On 2013/06/13 20:01, Remy Nonnenmacher wrote:
>
> On 06/13/13 13:32, Mark Felder wrote:
>> On Wed, 12 Jun 2013 17:58:49 -0500, David O'Brien <obrien@freebsd.org>
>> wrote:
>>
>>> We found FreeBSD 8.4 to perform better than FreeBSD 9.1, and Linux
>>> considerably better than both on the same machine.
>>
>> http://svnweb.freebsd.org/base?view=revision&revision=241246
>>
>> The above link is likely why 8.4 is better than 9.1 on the same machine.
>>
>>> We've tried various things and haven't been able to explain why FreeBSD
>>> isn't scaling on the new hardware.  Nor why it performs so much worse
>>> than FreeBSD on the older "M2" machines.
>>
>> The CPUs between those machines are quite different. I'm sure we're
>> looking at different cache sizes, different behavior for the
>> hyperthreading, etc. I'm sure others would be greatly interested in you
>> providing the same benchmark results for a recent snapshot of HEAD as
>> well.
>> _______________________________________________
>> freebsd-performance@freebsd.org mailing list
>> http://lists.freebsd.org/mailman/listinfo/freebsd-performance
>> To unsubscribe, send any mail to
>> "freebsd-performance-unsubscribe@freebsd.org"
>
> We had same problem on 4x12 cores (AMD) machines. After investigating
> using hwpmc, it appears that performance was killed by a scheduler
> function trying to find "least used cpu" that unfortunately works on
> contended structures (ie: lots a cores are fighting to get works).
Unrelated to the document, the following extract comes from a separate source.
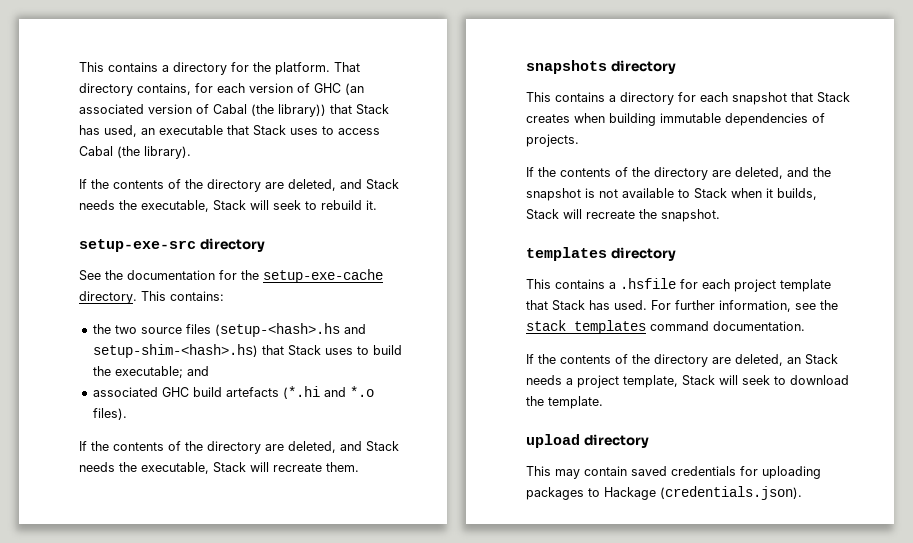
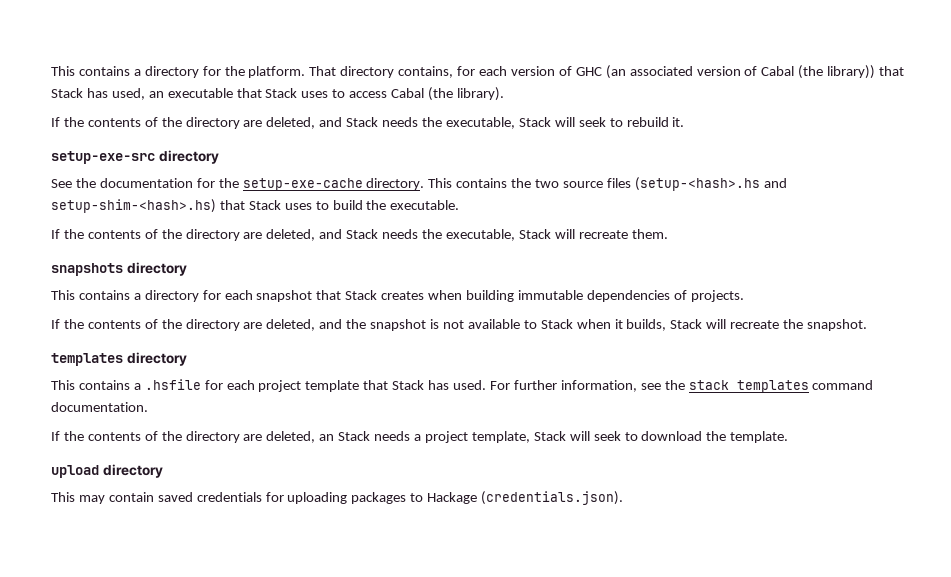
- This contains:
- the two source files (setup-<hash>.hs and setup-shim-<hash>.hs) that Stack uses to build the executable; and
- associated GHC build artefacts (*.hi and *.o files).
+ This contains the two source files (setup-<hash>.hs and setup-shim-<hash>.hs) that Stack uses to build the executable.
A
> solution was found by using artificially long queue of stuck process
> (steal_thresh bumped to over 8) and by cpu affinity crafting.
>
> Was a year ago and from my memory. I guess you may give a try to see if
> it helps.
>
> Disregard is a scheduler specialist contradicts.
>
> Thanks.
>

AMD's cache is very different than Intel, AFAIK eariler than Bulldozer, 
AMD's L3 is exclusive cache, util Bulldozer, AMD describes the L3 cache 
as a “non-inclusive victim cache”, it is still different than Intel 
which is inclusive.

"- In sched_pickcpu() change general logic of CPU selection. First
look for idle CPU, sharing last level cache with previously used one,
skipping SMT CPU groups. If none found, search all CPUs for the least loaded
one, where the thread with its priority can run now. If none found, search
just for the least loaded CPU."

For exclusive cache, the L3 has second-hand data, not hot data, when a 
thread is migrated, will have negative effect, its hot data is lost.
I'd prefer to search idle CPU from L2, then L3.